At Angèle in Napa Valley, chef Christophe Gerard's steak bordelaise comes with such an unbelievably rich and delicious red-wine-and-shallot sauce that you will never miss the slices of poached beef marrow which are the traditional garnish. The sauce keeps well and is just as good served with lamb, venison or poached eggs.
Amazing Steak Recipes
1 cup plus 1 tablespoon grapeseed oil
4 large shallots, unpeeled, plus 1 small shallot, chopped
3 cups dry red wine
3 cups red wine vinegar
3 cups veal stock (see Note)
1 tablespoon cold unsalted butter
Salt and freshly ground pepper
Four 10-ounce boneless strip steaks, about 1/2 inch thick
2 tablespoons coarsely chopped flat-leaf parsley
Fleur de sel (French sea salt; see Note)
How to Make It
In a small saucepan, combine 1 cup of the grapeseed oil with the unpeeled shallots and bring to a boil. Simmer over low heat until the shallots are very tender, about 1 hour.

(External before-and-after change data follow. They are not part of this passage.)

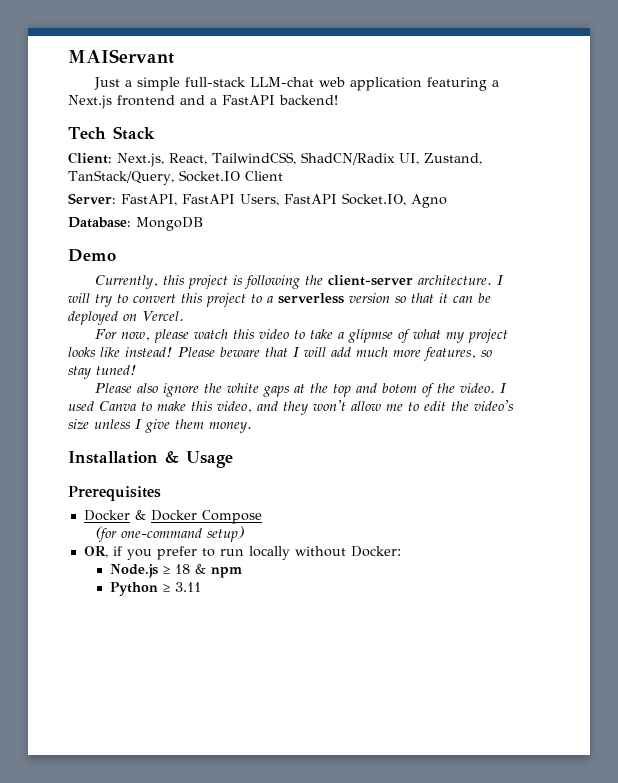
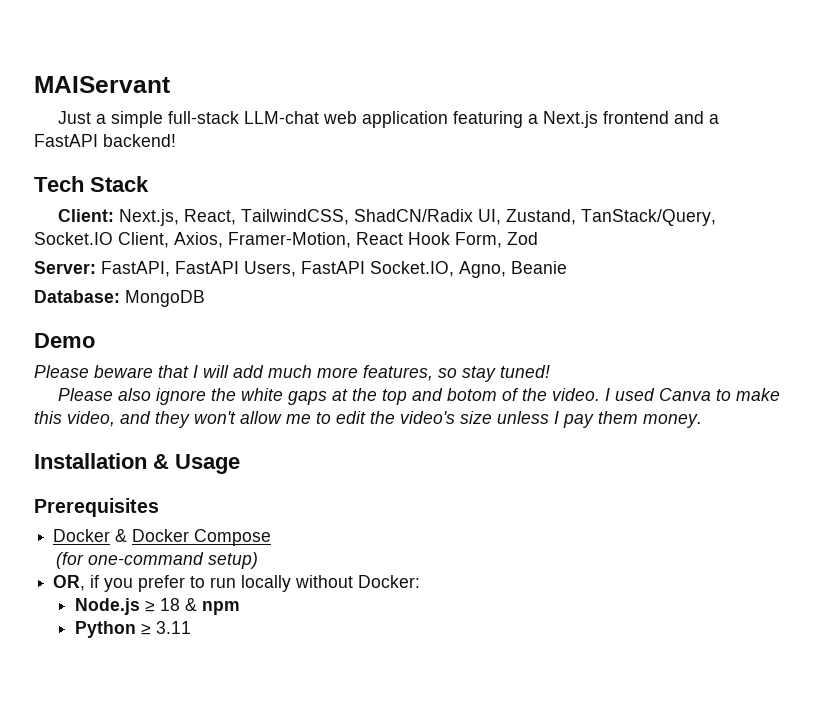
- Client: Next.js, React, TailwindCSS, ShadCN/Radix UI, Zustand, TanStack/Query, Socket.IO Client
+ Client: Next.js, React, TailwindCSS, ShadCN/Radix UI, Zustand, TanStack/Query, Socket.IO Client, Axios, Framer-Motion, React Hook Form, Zod
- Server: FastAPI, FastAPI Users, FastAPI Socket.IO, Agno
+ Server: FastAPI, FastAPI Users, FastAPI Socket.IO, Agno, Beanie
- Currently, this project is following the client-server architecture. I will try to convert this project to a serverless version so that it can be deployed on Vercel.
- For now, please watch this video to take a glipmse of what my project looks like instead!
- I used Canva to make this video, and they won't allow me to edit the video's size unless I give them money.
+ I used Canva to make this video, and they won't allow me to edit the video's size unless I pay them money.

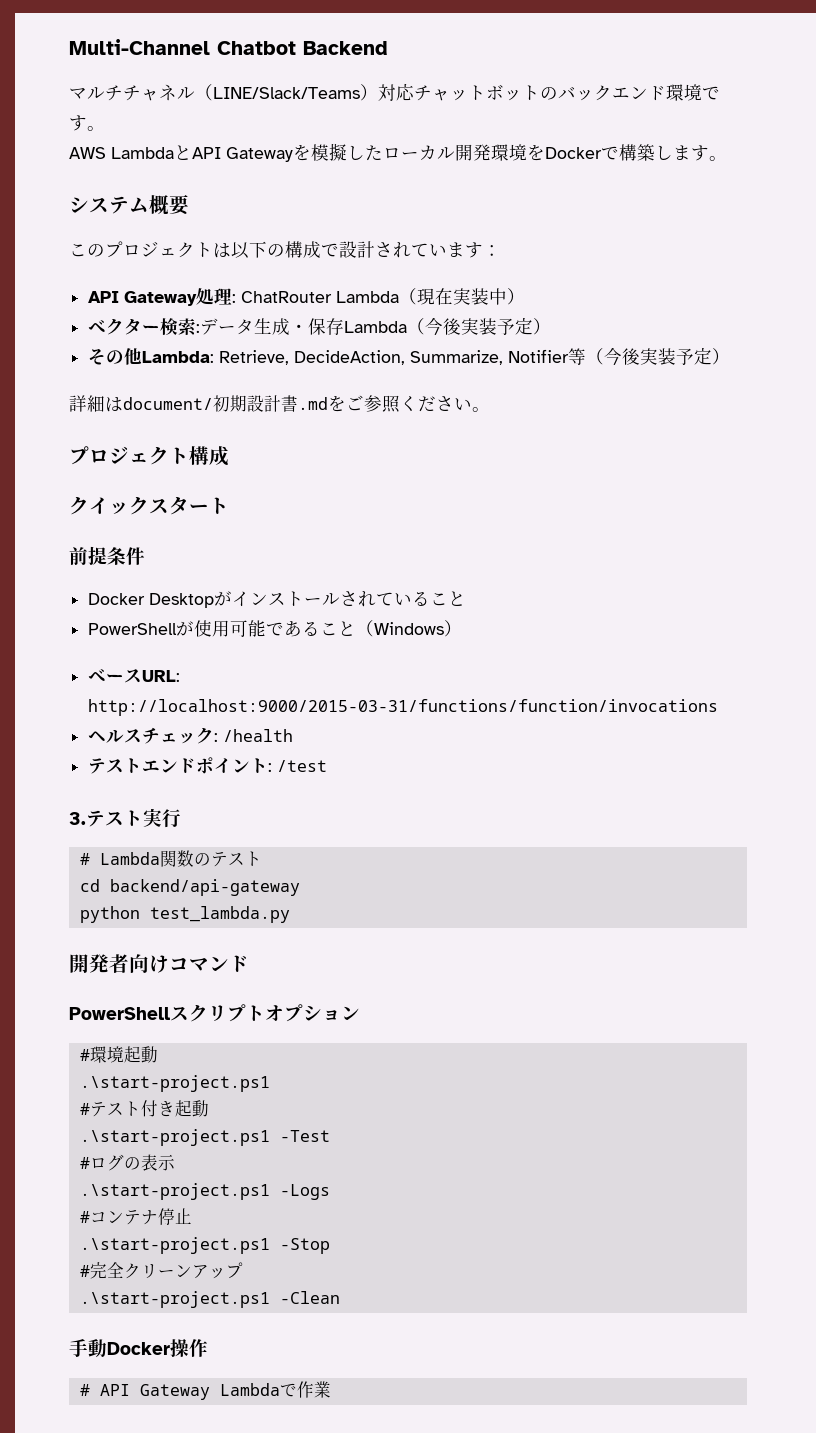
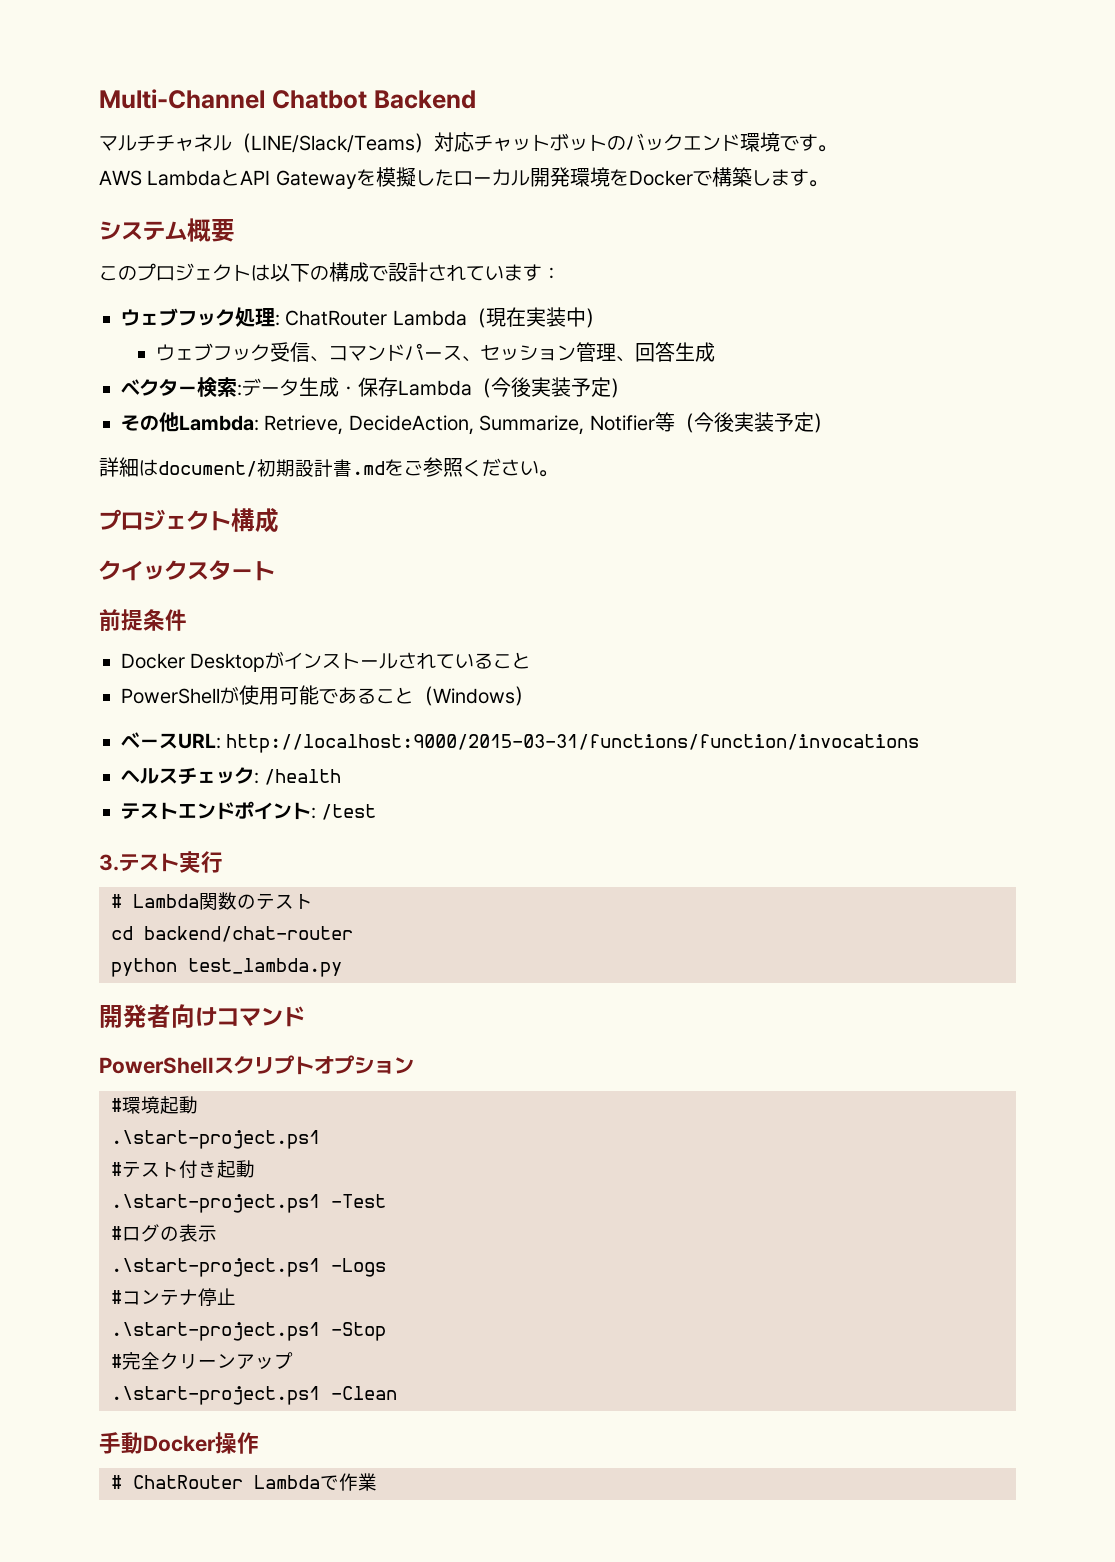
- API Gateway処理: ChatRouter Lambda（現在実装中）
+ ウェブフック処理: ChatRouter Lambda（現在実装中）
+ ウェブフック受信、コマンドパース、セッション管理、回答生成
- cd backend/api-gateway
+ cd backend/chat-router
- # API Gateway Lambdaで作業
+ # ChatRouter Lambdaで作業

Meanwhile, in a medium saucepan, combine the red wine, vinegar and chopped shallot and bring to a boil. Simmer over moderately high heat until reduced to 3 tablespoons, about 1 hour. Add the veal stock and simmer over moderate heat until reduced to 1 1/2 cups, 30 minutes. Strain through a fine sieve set over a small saucepan. Whisk in the butter over low heat and season with salt and pepper. Keep warm.
In a large skillet, heat the remaining 1 tablespoon of grapeseed oil until almost smoking. Season the steaks with salt and pepper and add them to the skillet. Cook over high heat until richly browned on the bottom, about 3 minutes. Turn and cook the steaks for about 2 minutes for medium rare. While the steaks cook, reheat the shallots in their oil until hot, then drain and, using a serrated knife, cut the shallots in half. Transfer the steaks to plates. Spoon 1/4 cup of the sauce over each steak and place the shallots alongside the steaks. Sprinkle with the parsley and fleur de sel and serve.
The sauce can be refrigerated for 1 week. Reheat gently. The cooked shallots can be removed from the oil and kept for 6 hours, then reheated; save the shallot oil for frying.
Veal stock and fleur de sel are available at specialty food stores and some supermarkets. Fleur de sel can be mail-ordered from dartagnan.com.
A young red Bordeaux has enough tannin to cut through the fattiness of the steak and enough rich Cabernet-Merlot flavor to blend with the shallots.